It seems everything is political during an election year. There was a great reminder of this recently when a ‘political activist’ dug through the old tweets of Dominoes on Twitter and somehow found a tweet from 2012 where Domino’s was thanking a customer for tweeting a compliment to the brand.
So what? This brand did what every brand should do, right? They acknowledged and THANKED a customer for complimenting them. How many times have I talked about how you ‘reward the behavior you want to encourage’? When a customer leaves you a compliment on ANY platform or via ANY channel, you thank them.
So what’s the problem? The problem is, the Domino’s customer in question who left a compliment to the brand in 2012, happens to be the Press Secretary for the Trump Administration in 2020.
That led to the ‘political activist’ tweeting to Domino’s that ‘you just killed your brand’.
Here’s how Domino’s responded:
Welp. It's unfortunate that thanking a customer for a compliment back in 2012 would be viewed as political. Guess that's 2020 for ya.
— Domino's Pizza (@dominos) June 16, 2020
Isn’t that the perfect response? They respond to the troll, but in a way that also shows how ridiculous their behavior is.
In my book Think Like a Rock Star, the 6th chapter is devoted to handling negative comments aimed at your brand via social media. In that chapter, I talked about how you need to identify the person leaving the negative comment to your brand, as that will dictate in part, how you respond. For instance, are they an actual customer of your brand, or do they appear to be a troll looking to draw attention to themselves and hassle your brand, as appears to be the case in the Dominoes example.
The problem I see many brands make when responding to trolls, is they treat them as if they were customers. They engage them, they apologize, and they attempt to diffuse the situation as quickly as possible. Which often has the opposite affect, trolls want and crave attention, and if they feel the brand is placating them, they will typically double-down on their efforts.

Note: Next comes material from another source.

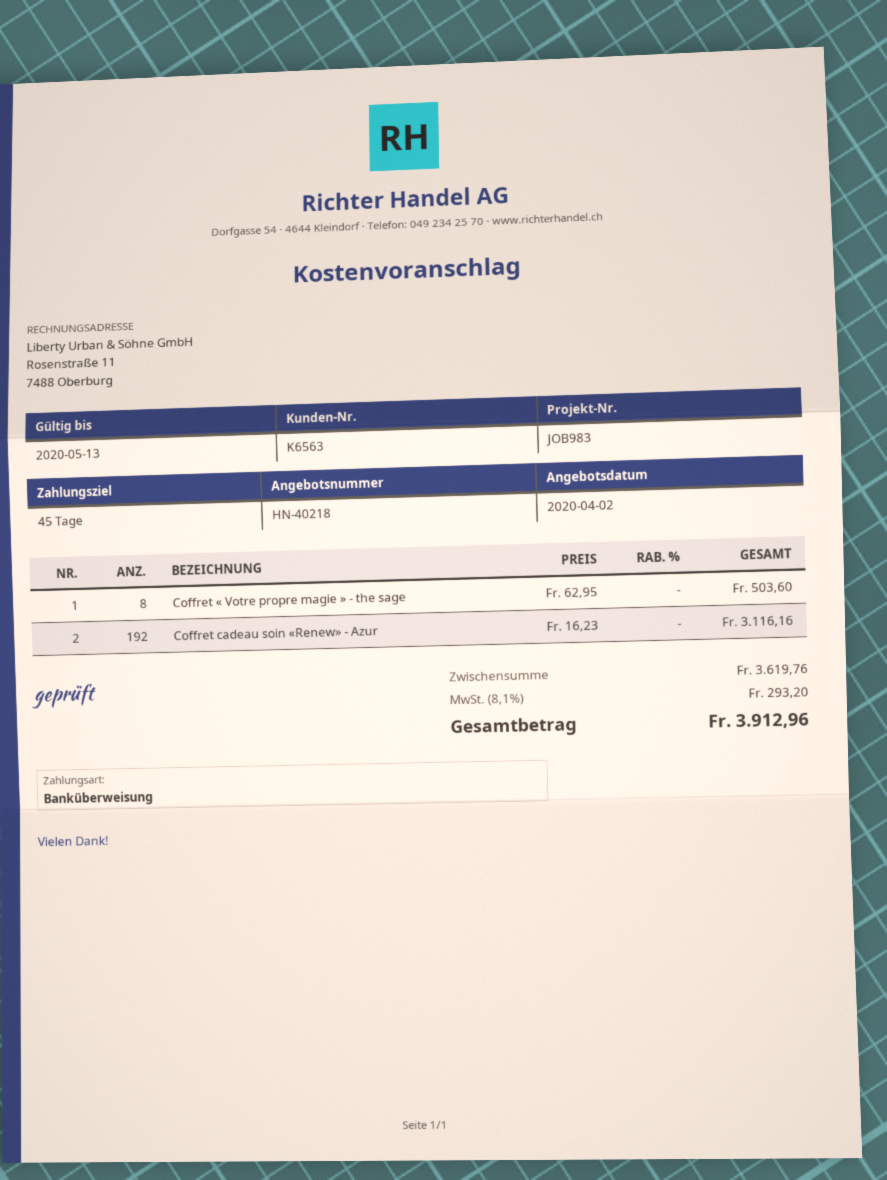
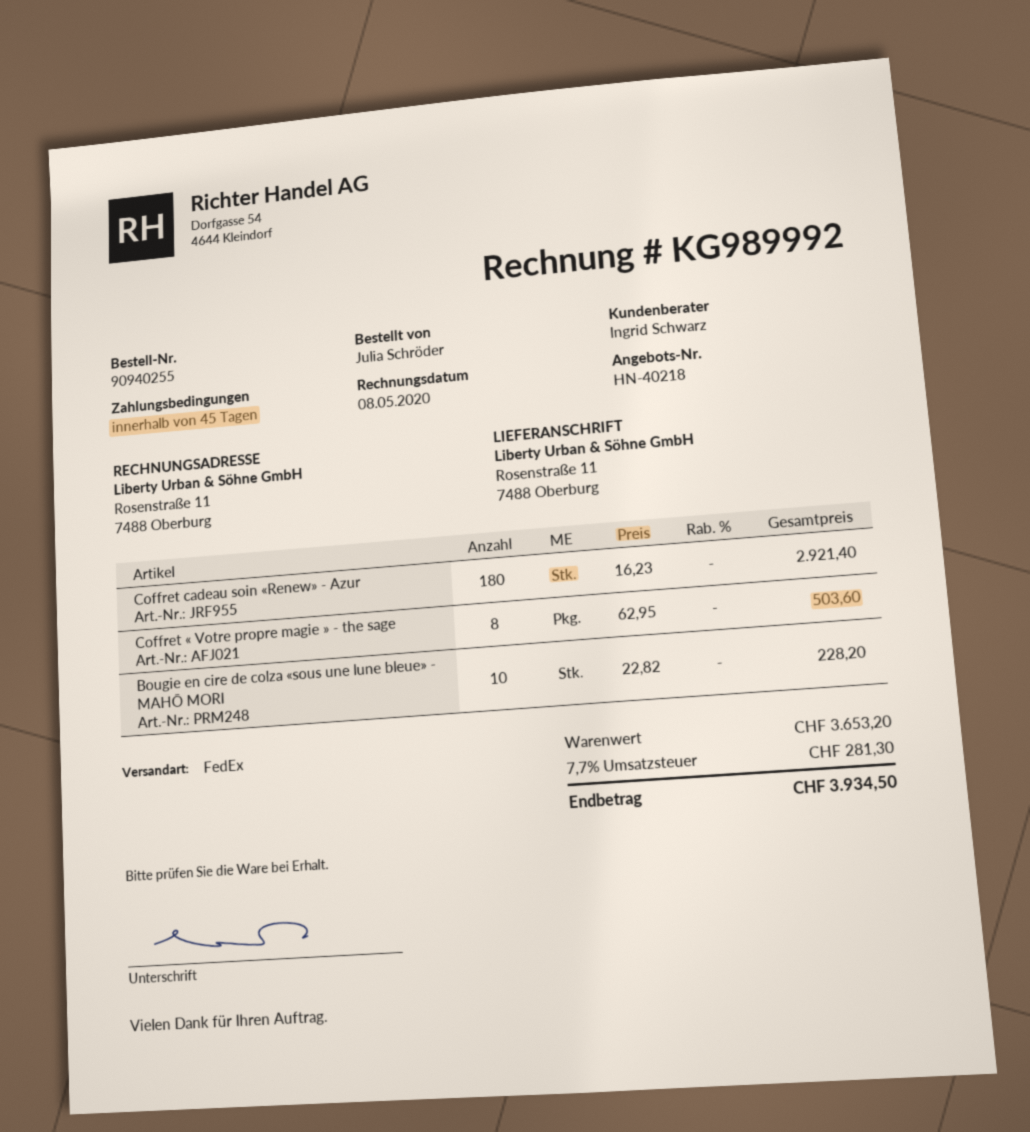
Coffret cadeau soin «Renew» - Azur: 192 x 16.23 = 3116.16 -> 180 x 16.23 = 2921.40
Bougie en cire de colza «sous une lune bleue» - MAHŌ MORI: none -> 10 x 22.82 = 228.20
subtotal: 3619.76 -> 3653.20
tax: 8.1% = 293.20 -> 7.7% = 281.30
total: 3912.96 -> 3934.50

If you’re dealing with an upset customer, that upset customer will typically give you MORE details about SPECIFIC transactions with your business. They will often reference doing business with your brand on a particular date, maybe even at a particular retail location. Trolls tend to be very vague in their criticisms, as we see in the Dominoes example.
I do NOT envy social media managers having to manage brand accounts in 2020. It’s a mostly thankless job to begin with, but in today’s highly political environment, your brand may have to deal with people who are not your customers, leaving you negative comments in an attempt to make a larger political point or to simply troll your brand. It can be VERY upsetting to wake up at 6am and see 200 angry tweets toward the brand account you manage.
Just remember to act quickly, but act smartly. Figure out what happened, who is upset, and why they are upset. If the negative comments are coming from actual customers, absolutely address and do all you can to make it right for the customer. And clearly communicate to the customer what steps you are taking. This communicates to the customer, and everyone following the exchange, that you take their concerns seriously. That also communicates to them and others that you respect your customers.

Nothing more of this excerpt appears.